Computational analysis of the bioconvective flow of Williamson–Sutterby fluid with microorganisms and activation energy subject to Cattaneo–Christov double-diffusion effects

Abstract

This research aims to develop a mathematical model and outline the implications of the free convection flow within a non-Newtonian Williamson–Sutterby type nonfluid through a stretching surface placed horizontally with magnetic dipole effect. The present attempt establishes the influence of multiple factors, including double diffusion, and heat flux. Utilizing the Cattaneo–Christov heat mass flux model approximations, to shape the thermal and concentration balance equations, incorporating various generalized transport laws. Furthermore, the transportation mechanism incorporates Arrhenius activation energy and binary chemical reactions. The impact of bioconvection resulting from self-propelled microorganisms is incorporated into the fluidic model. A nonlinear set of partial differential equations (PDEs) are appropriately formulated, employing boundary layer approximations theory, to comprehensively describe the convective flow. The PDEs are converted to ordinary differential equations via similarity transformation, and then computationally computed via a well-structured RKF45 technique with a shooting algorithm. To validate the results, a comparison is made with published findings in limiting cases. It is observed that the velocity profiles exhibit an escalation in tandem with ascending values of the electric parameter and mixed convection. Conversely, the velocity diminishes with the augmentation of the magnetic factor, ferrohydrodynamic interaction parameter, porosity parameter, and Sutterby fluid parameter. Temperature profiles elevate in response to escalating values of the Eckert number, radiation parameter, and Brownian motion parameter while diminishing with the augmentation of the thermal relaxation constant, Prandtl number, and Sutterby fluid parameter.
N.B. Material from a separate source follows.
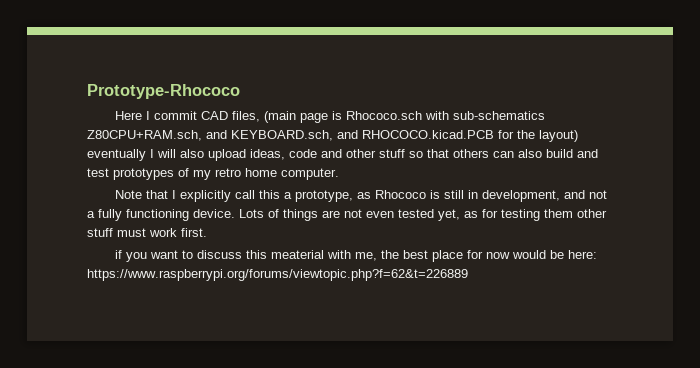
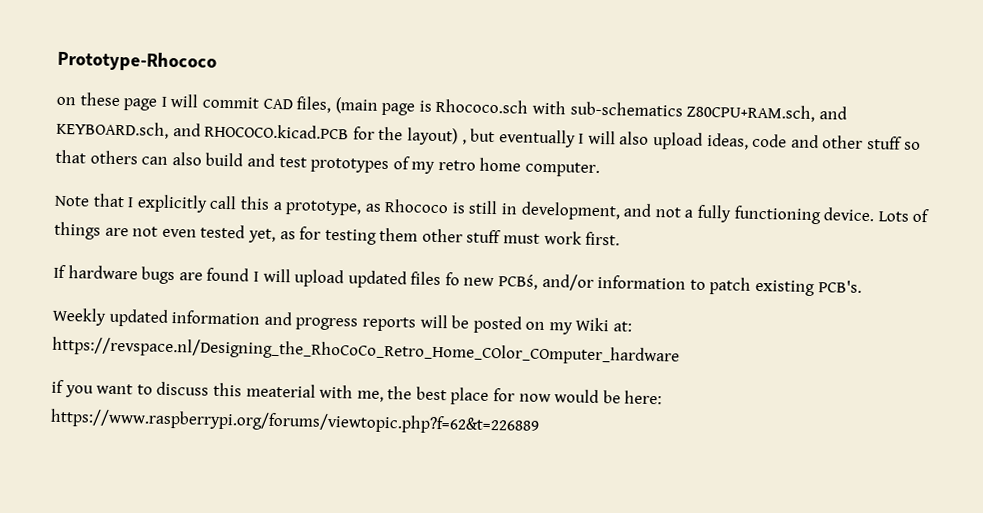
[114,111,150,120] Here I -> [56,92,199,111] on these page I will
(578, 136) none -> [461,128,496,145] , but
(207, 232) none -> [53,264,862,297] [52,307,633,335] [52,336,680,366] // If hardware bugs are found I will upload updated files fo new PCBś, and/or information to patch existing PCB's. // Weekly updated information and progress reports will be posted on my Wiki at: https://revspace.nl/Designing_the_RhoCoCo_Retro_Home_COlor_COmputer_hardware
The concentration distribution exhibits an augmentation with the increasing magnitude of the thermophoresis parameter and activation energy while experiencing a reduction with the improvement in the behavior of Schmidt number and Brownian parameter. The ongoing investigation encompasses a wide spectrum of applications within the field of applied sciences, placing particular emphasis on thermal oil recovery, geothermal reservoirs, chemical engineering, and the cooling processes pertinent to nuclear reactors.